The final resting place of the USS Edsall, a Clemson-class destroyer, was discovered late last year at the bottom of the Indian Ocean, according to the U.S. Navy and Royal Australian Navy.

 

"Working in collaboration with the U.S. Navy, the Royal Australian Navy used advanced robotic and autonomous systems, normally used for hydrographic survey capabilities, to locate USS Edsall on the sea-bed," Chief of Royal Australian Navy, Vice Admiral Mark Hammond, said in a statement.

The warship was sunk on March 1, 1942, three months after the attack on Pearl Harbor, during an encounter with Japanese battleships and dive bombers.

"Captain Joshua Nix and his crew fought valiantly, evading 1,400 shells from Japanese battleships and cruisers, before being attacked by 26 carrier-dive bombers, taking only one fatal hit. There were no survivors," Caroline Kennedy, the U.S. ambassador to Australia, said in a statement.

Japanese forces spotted the Edsall about 225 miles south of Christmas Island as the U.S. warship was en route to aid another ship.
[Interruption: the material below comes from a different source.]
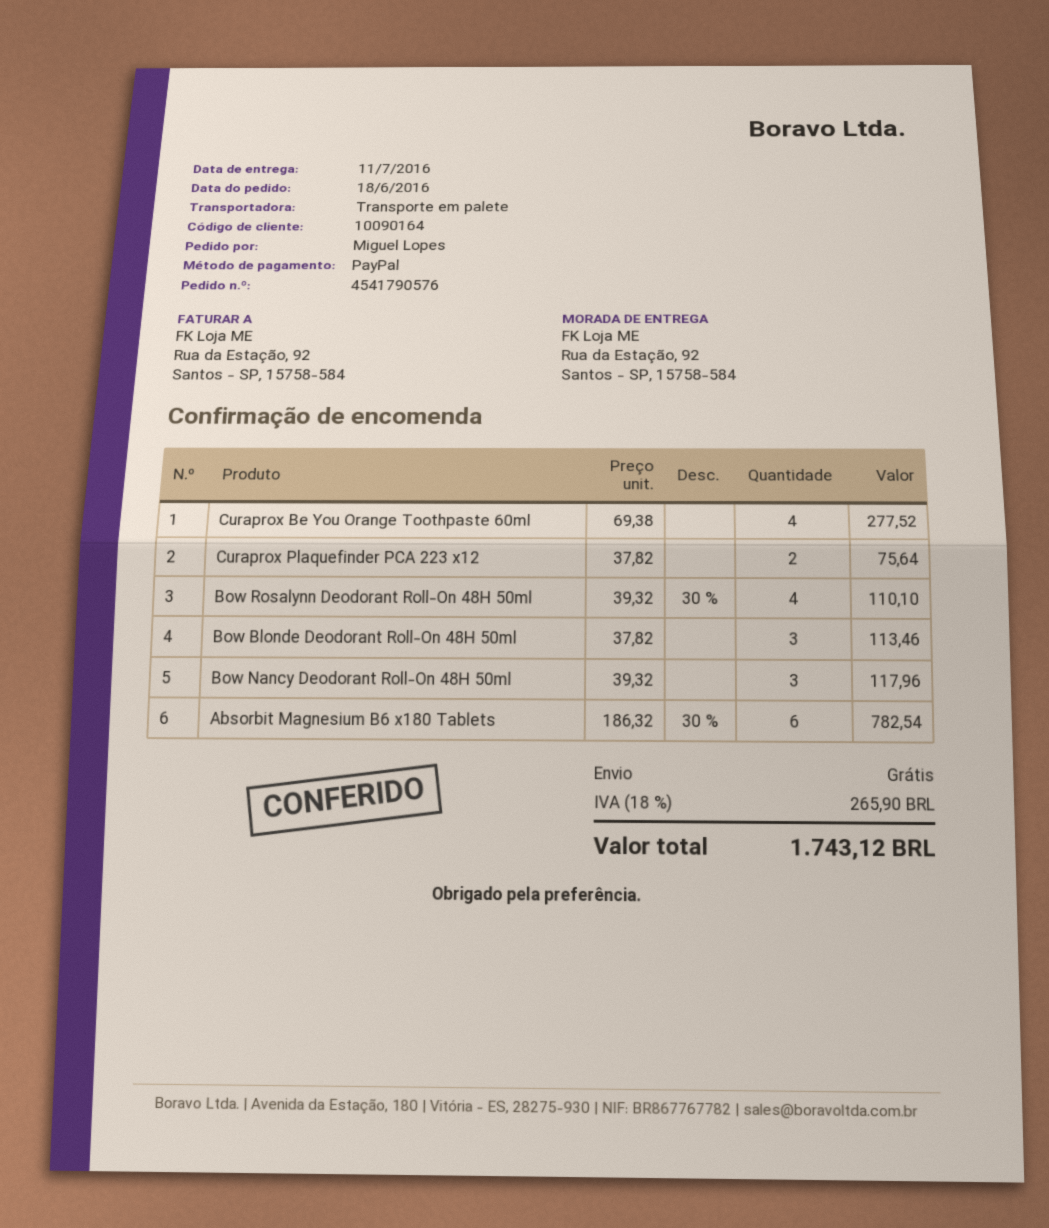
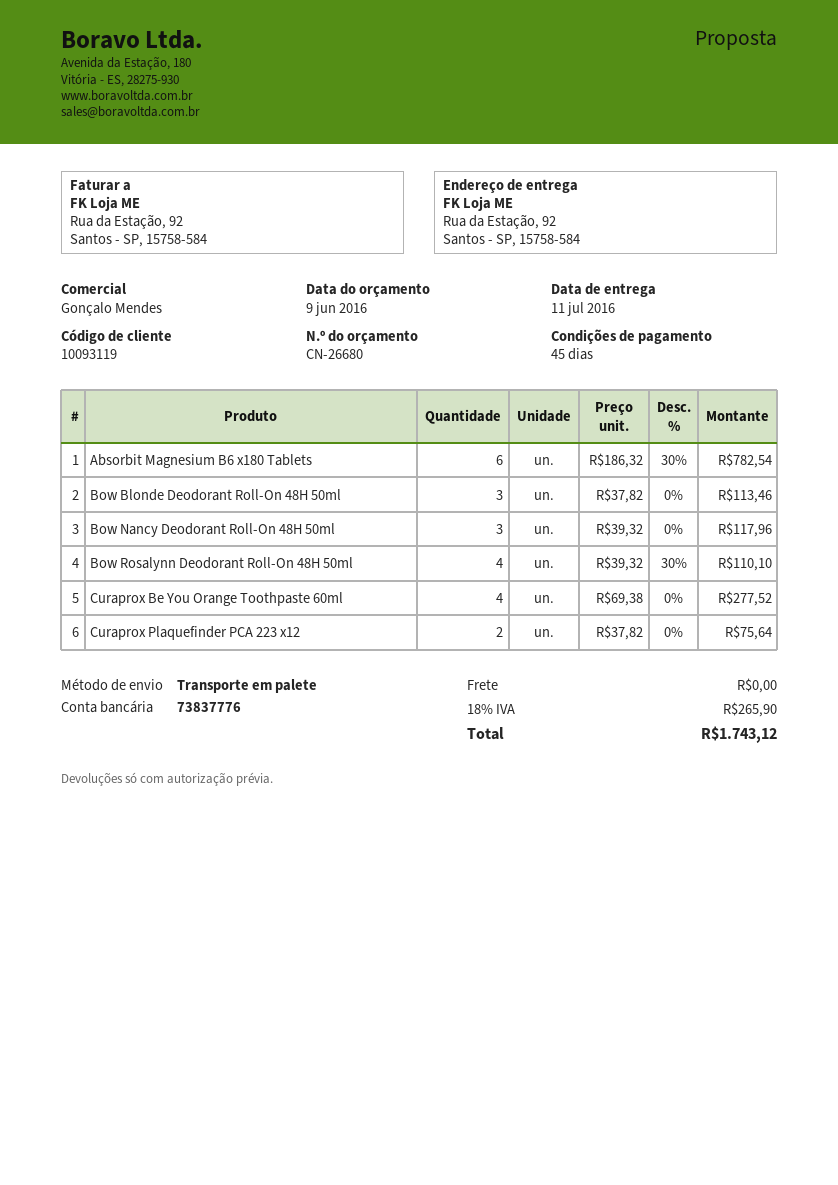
customer number: 10090164 -> 10093119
Historians have said that the Edsall sustained previous damage that would prevent it from outrunning any of the Japanese cruisers or battleships.
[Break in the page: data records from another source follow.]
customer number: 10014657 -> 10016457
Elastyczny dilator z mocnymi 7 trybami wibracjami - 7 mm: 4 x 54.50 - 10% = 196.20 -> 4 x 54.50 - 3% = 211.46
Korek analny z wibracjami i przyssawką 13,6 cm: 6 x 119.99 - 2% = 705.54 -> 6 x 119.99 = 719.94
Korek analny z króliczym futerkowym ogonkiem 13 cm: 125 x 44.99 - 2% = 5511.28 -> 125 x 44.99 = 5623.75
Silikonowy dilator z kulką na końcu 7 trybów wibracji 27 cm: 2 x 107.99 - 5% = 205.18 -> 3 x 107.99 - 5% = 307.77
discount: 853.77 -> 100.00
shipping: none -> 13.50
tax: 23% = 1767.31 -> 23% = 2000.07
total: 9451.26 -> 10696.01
Put into a "hopeless" position, historians say Nix, in an act of defiance against the enemy, "chose to make a fight of it," laying a smoke screen and commencing evasive maneuvers that thwarted the Japanese aim for more than an hour before being overcome by dive bombers.
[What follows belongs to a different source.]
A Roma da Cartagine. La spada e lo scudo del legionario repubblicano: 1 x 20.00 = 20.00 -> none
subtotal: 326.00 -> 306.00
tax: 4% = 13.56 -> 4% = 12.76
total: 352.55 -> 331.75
Nix’s evasive actions earned the respect of the Japanese, who said the Edsall performed like a "Japanese dancing mouse," a popular pet in Japan at the time that was known for its manic movements.

"The commanding officer of Edsall lived up to the U.S. Navy tenet, ‘Don’t give up the ship,’ even when faced with overwhelming odds," Lisa Franchetti, the U.S. Navy chief of naval operations, said in a statement. 

 

"The wreck of this ship is a hallowed site, serving as a marker for the 185 U.S. Navy personnel and 31 U.S. Army Air Force pilots aboard at the time, almost all of whom were lost when Edsall succumbed to her battle damage," the statement continued.

While it was believed all those aboard the Edsall died at sea, it was later learned, many years after the war ended, that a few survivors were picked up by the Japanese and beheaded on March 24, 1942.

Kennedy said the discovery is part of continued efforts to honor those who made the ultimate sacrifice.

 

"We will now be able to preserve this important memorial and hope that the families of the heroes who died there will know their loved ones rest in peace," she said.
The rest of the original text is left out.